Centre for Cities’ recent review by Dmitry Sivaev shows how difficult it is to make a judgement on HS2 on hard economic evidence alone, as the techniques we use find it hard to predict longterm impacts. This means the debate is one of point and counter-point: supporters stress the importance of capacity, while opponents claim demand is exaggerated. The Government and major cities argue HS2 will support the North; international experience in Spain and South Korea suggests this is not inevitable. Supporters argue a simple upgrade would cause unbearable disruption; opponents disagree.
The most comprehensive assessment of the economics (the 2006 Eddington Review) argued that small-scale improvements will deliver a greater benefit than HS2. Yet international experience suggests that most high-speed rail schemes are supported because of a political vision about the longterm impact of the infrastructure investment on the country.
Yesterday MPs voted resoundingly to proceed with the scheme: 350 – 34. Those in favour of the investment have stuck to their guns, making the case that HS2 will provide a longterm solution to capacity shortages on the West Coast Main Line, and could help rebalance the economy over the long term. Labour, no doubt wary of damaging relationships with city leaders from their own party who stand to gain from the HS2 investment (who have been outspoken about the need for Labour to back HS2), have fallen into line and will support the Government – for now.

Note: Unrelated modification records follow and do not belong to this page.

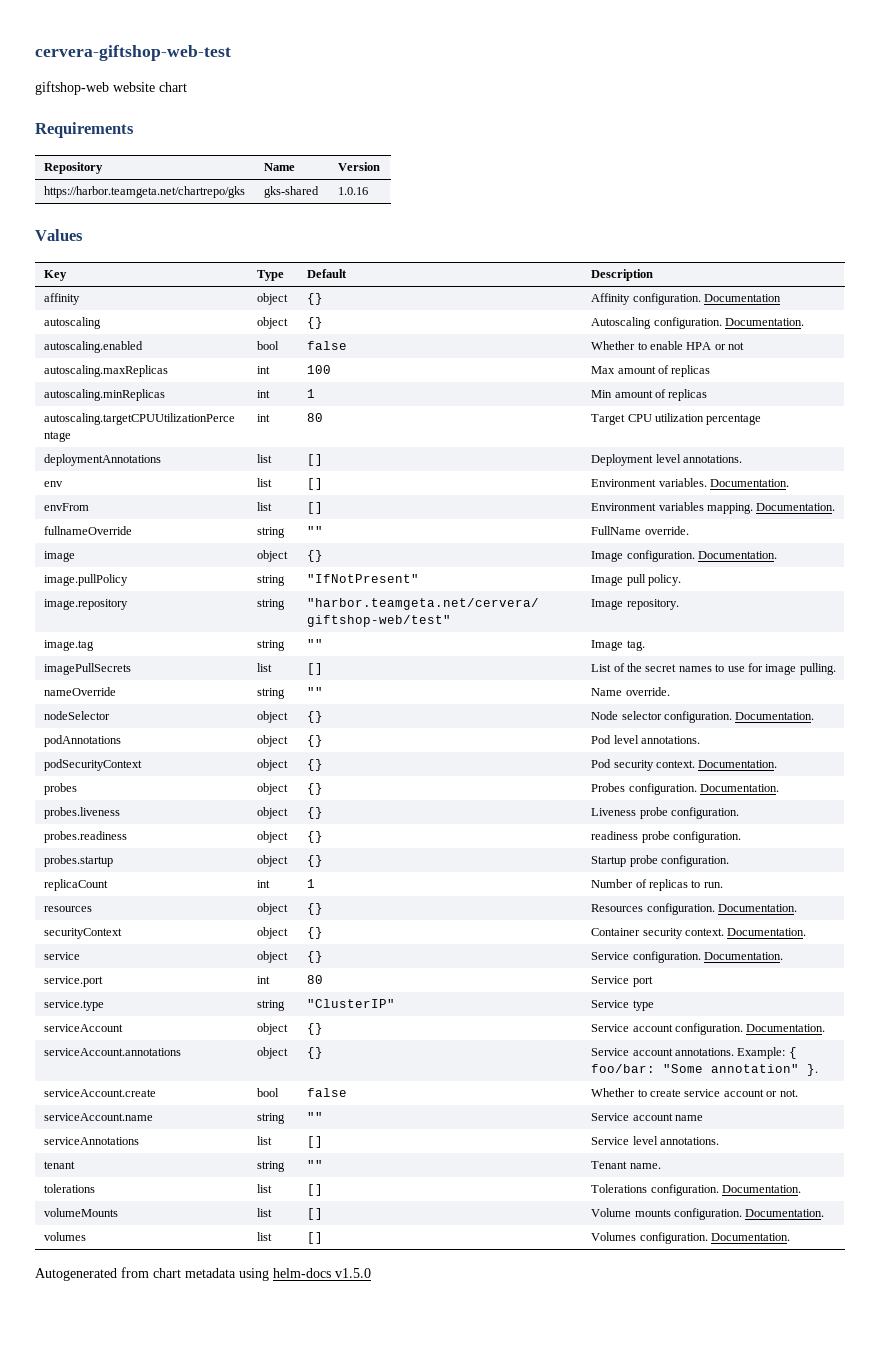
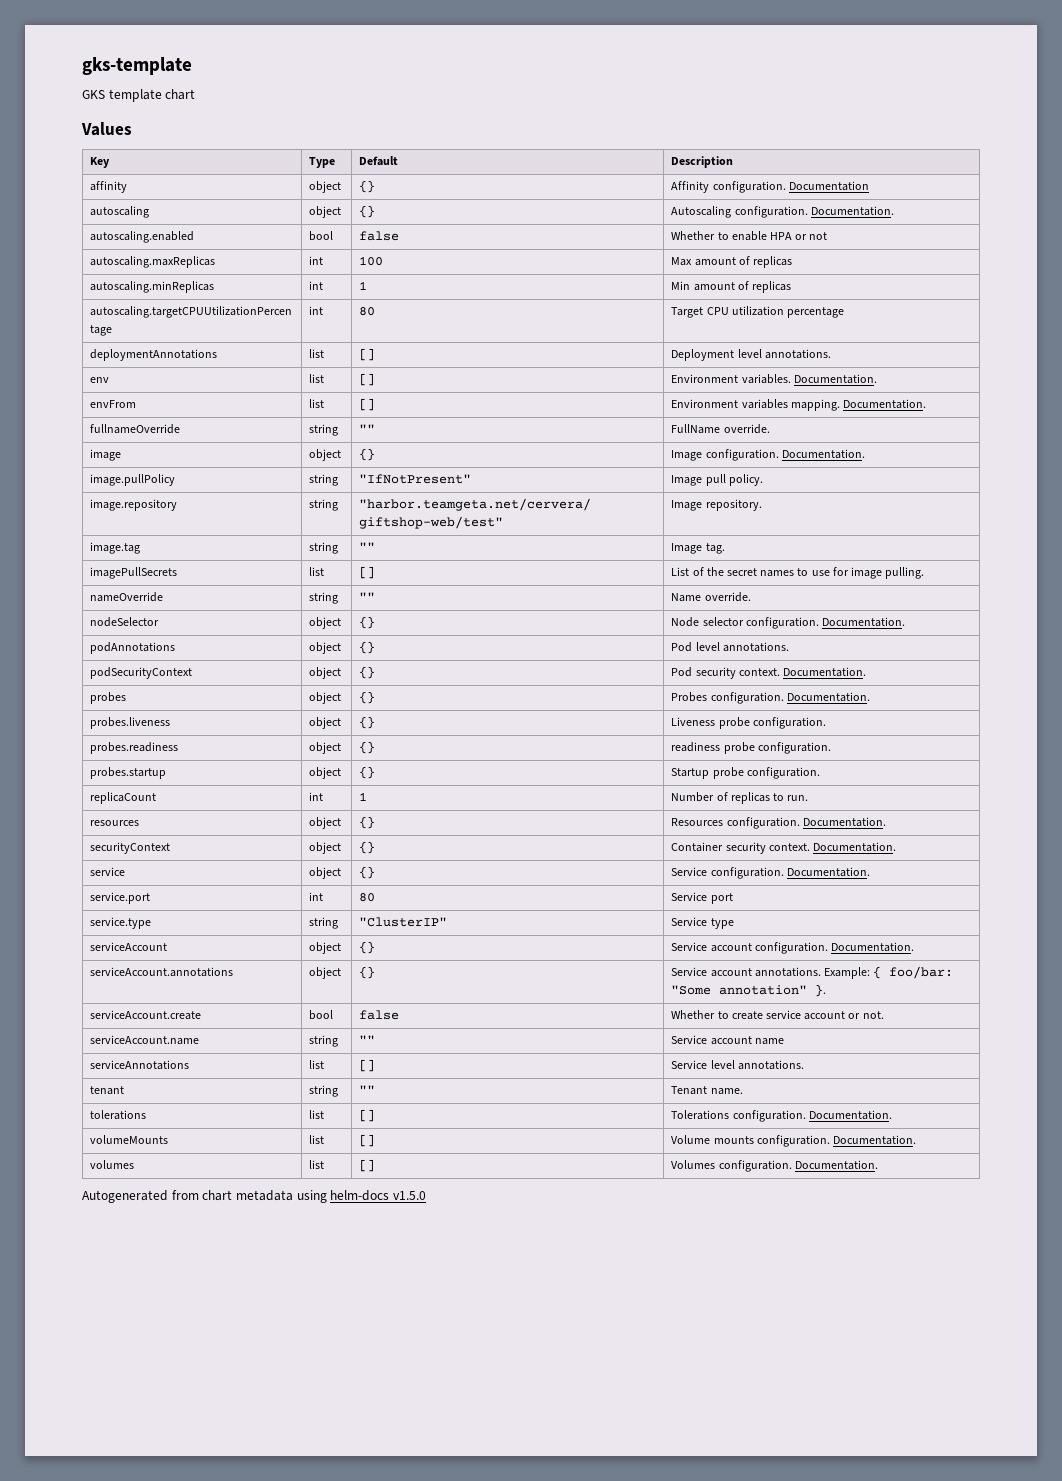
[35,45,231,61] [35,81,187,95] [35,122,134,138] [44,162,104,174] [264,163,296,171] [338,162,381,171] [44,186,246,198] [264,186,320,198] [338,187,369,195] cervera-giftshop-web-test // giftshop-web website chart // Requirements // Repository | Name | Version // https://harbor.teamgeta.net/chartrepo/gks | gks-shared | 1.0.16 -> [82,57,192,75] [82,89,196,102] gks-template // GKS template chart

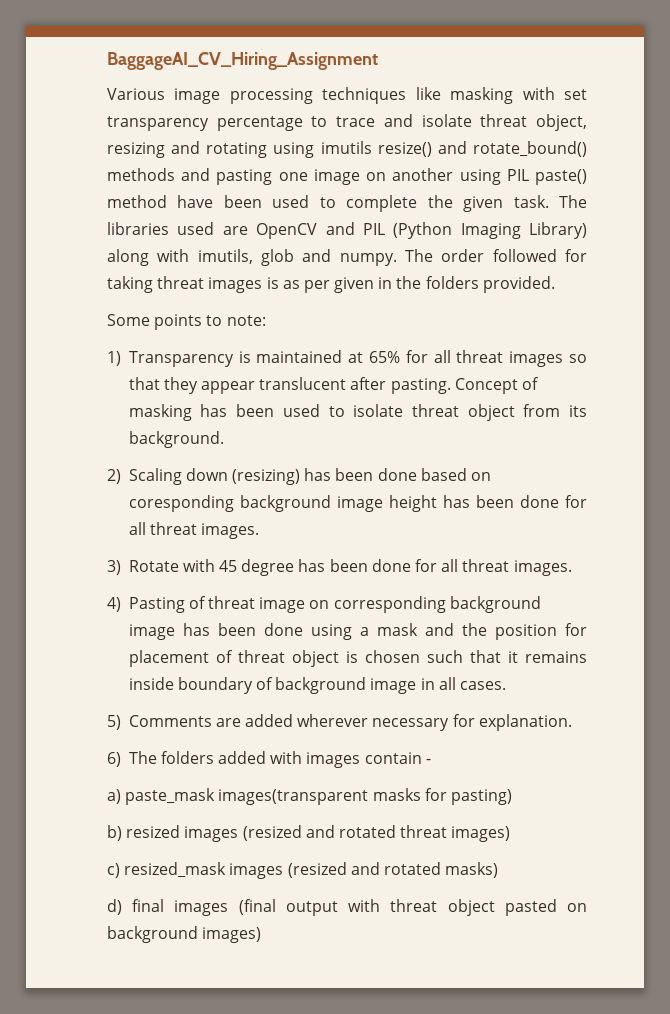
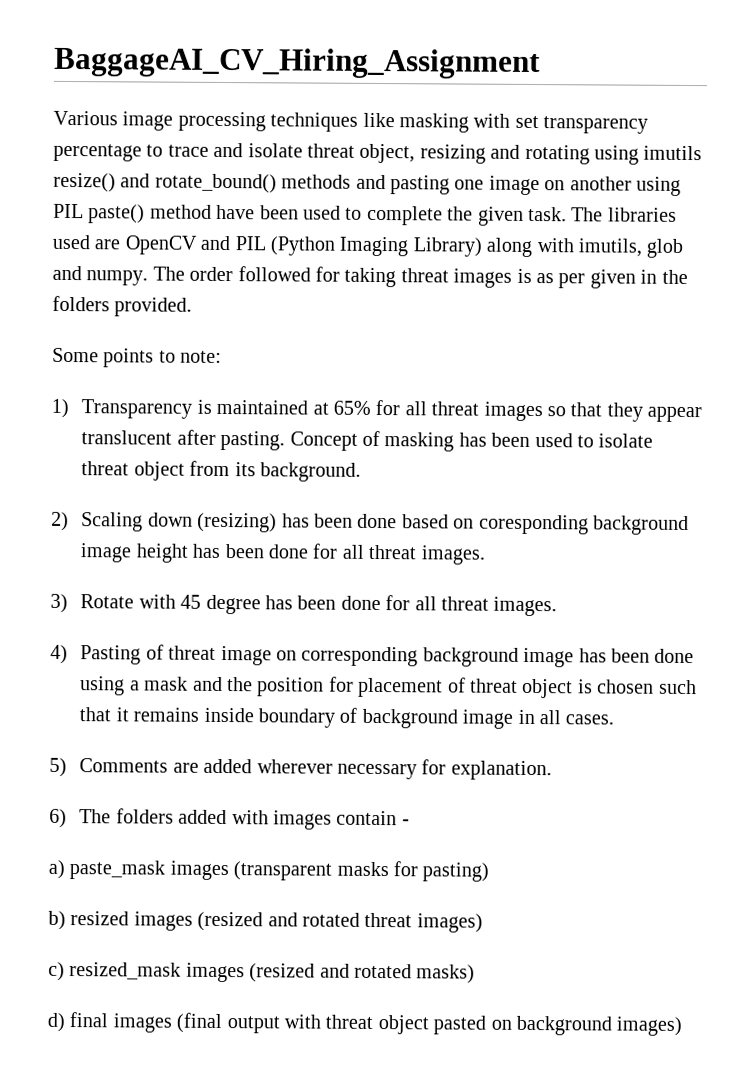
[218,789,369,805] images(transparent -> [169,860,333,881] images (transparent

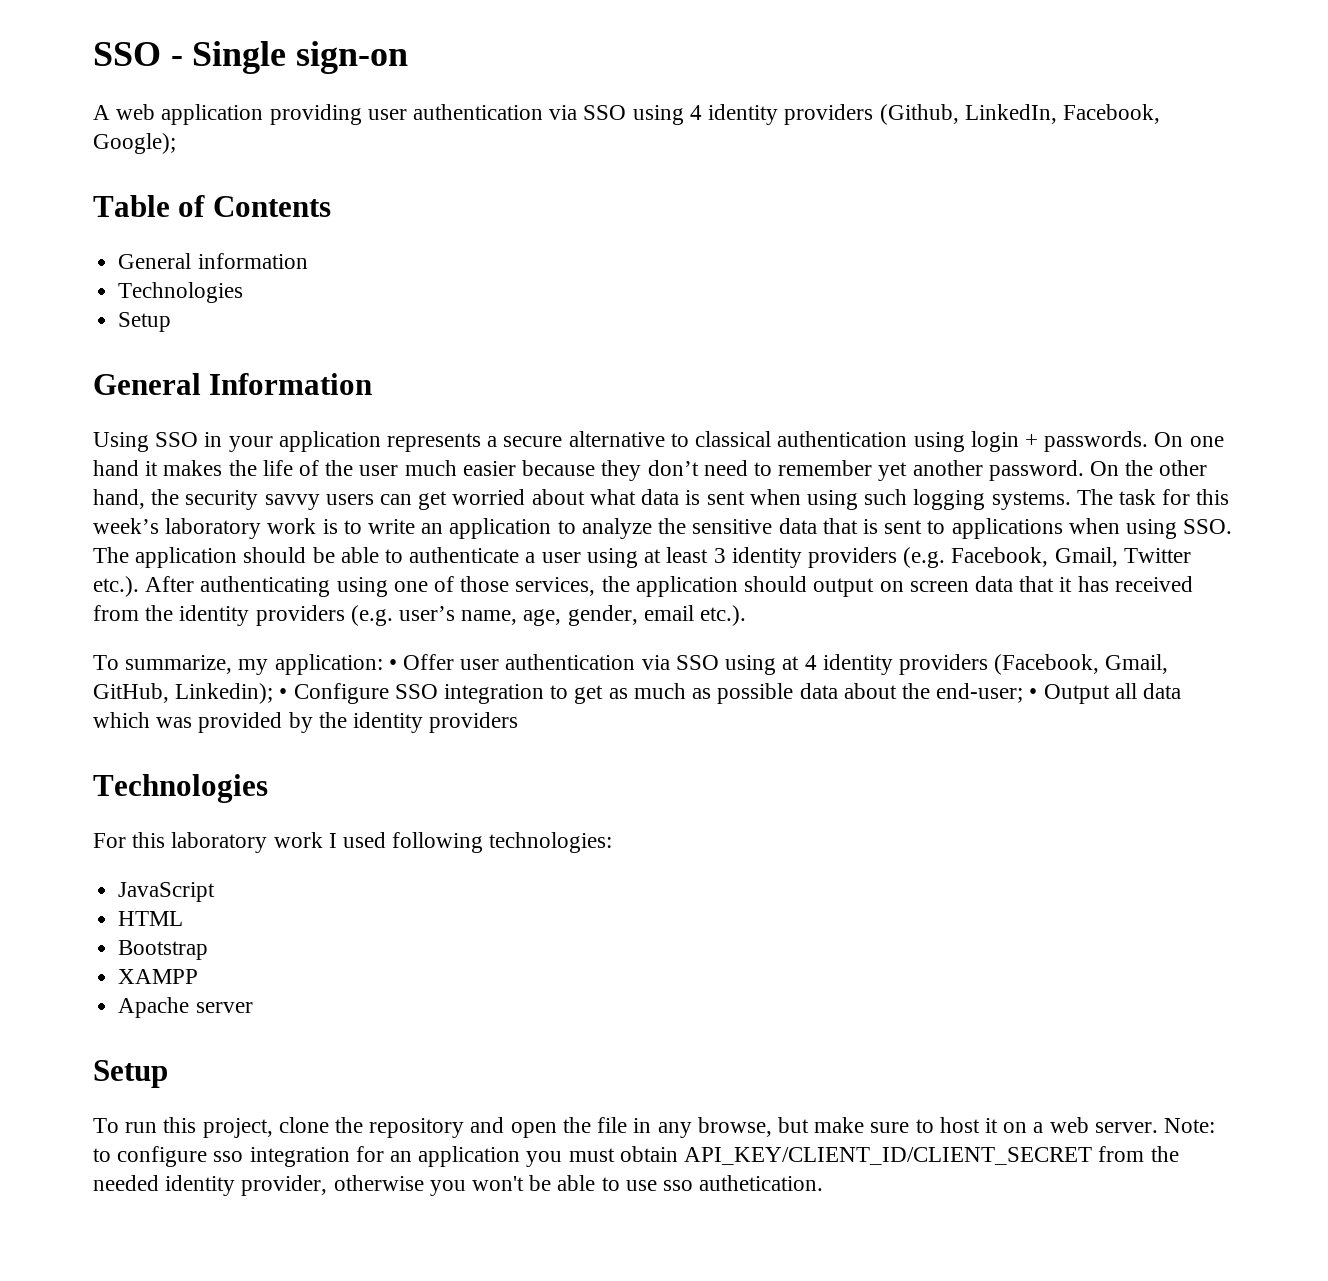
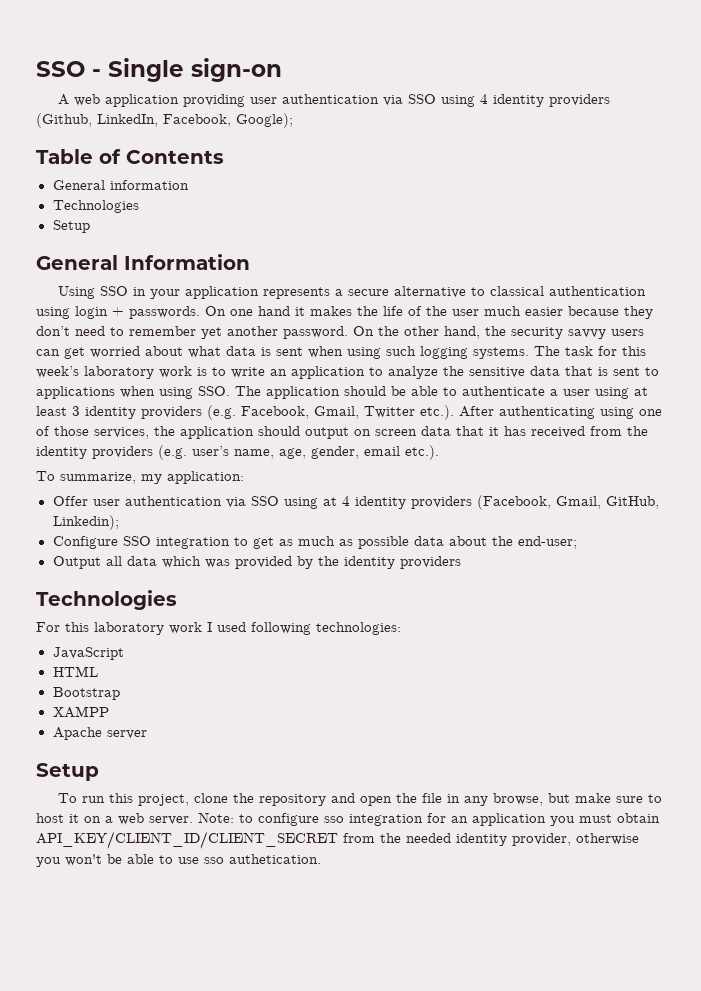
[388,659,397,670] • -> (244, 477) //
[279,688,288,699] • -> (119, 522) //
[1029,688,1038,699] • -> (577, 542) //

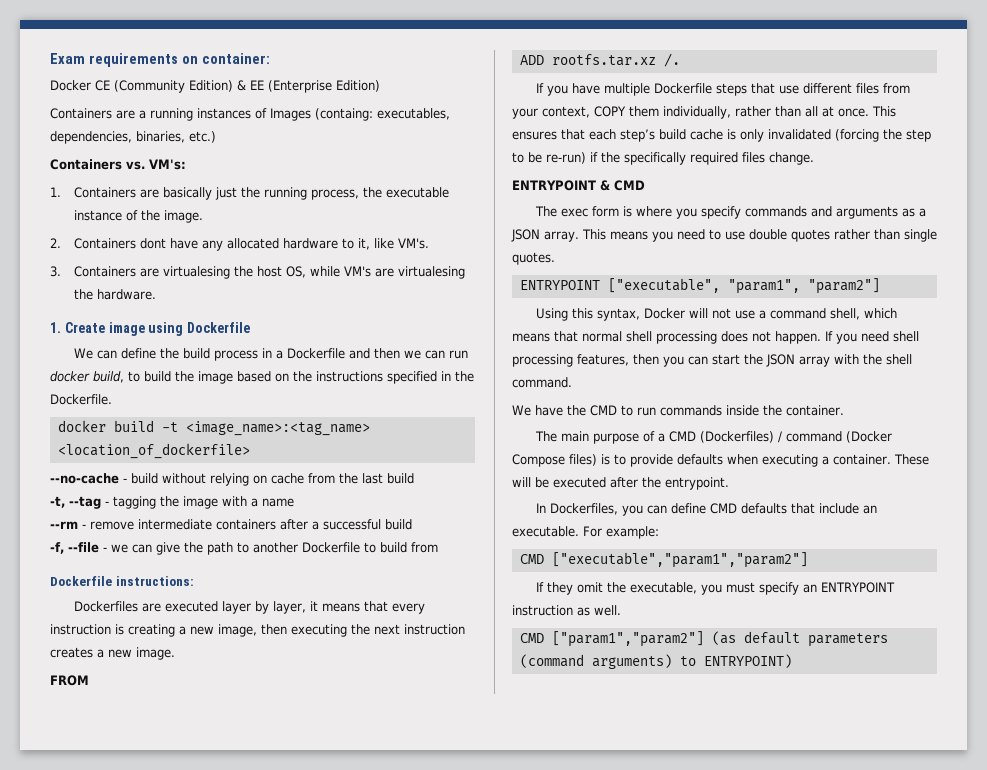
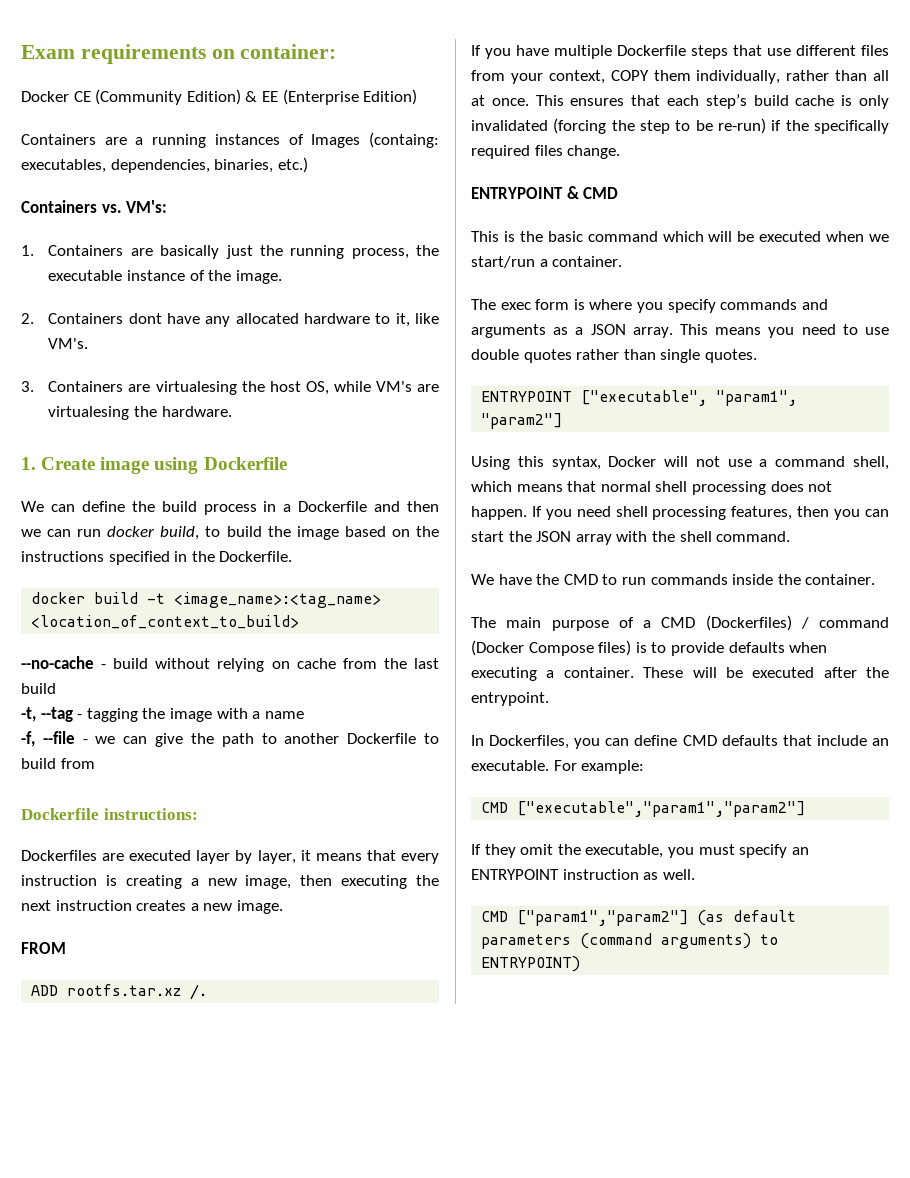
[57,443,250,459] <location_of_dockerfile> -> [31,615,300,629] <location_of_context_to_build>
[50,519,412,530] // --rm - remove intermediate containers after a successful build -> (304, 715) none
(645, 185) none -> [471,231,889,242] [471,256,623,268] // This is the basic command which will be executed when we start/run a container.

So what should happen next? The ‘will they, won’t they’ politics of HS2 will not disappear overnight. Many continue to harbour doubts about the economic, financial and political case for supporting HS2, and the Labour party could yet withdraw their support. Equally, supporters (in the Labour party and elsewhere) are campaigning hard to demonstrate the need for a project of this nature, with individuals as diverse as Sir Richard Leese (the leader of Manchester City Council), Steve Norris and Matthew Parris arguing in favour of HS2 at a recent Spectator debate.
There will be many more financial and political hurdles over the coming months and years as delivery is stepped up, not least the debate on legislation granting government compulsory purchase powers, which is due in the spring.
With yesterday suggesting HS2 is more likely than not, however, increasingly the focus should shift to helping those cities that the new line connects extract maximum economic benefit from it.
That means providing access to the line for residents and businesses by fully integrating the new infrastructure with existing local transport networks, and ensuring that stations are within easy reach of dense city centres. Tickets must be affordable for commuters if the anticipated ridership numbers are to be achieved, and the pressure is to be relieved from existing West Coast services.
And most critically of all, HS2 must not be delivered at the expense of other, more incremental local transport improvements which are vital not only to the success of HS2, but also to the wider UK transport network.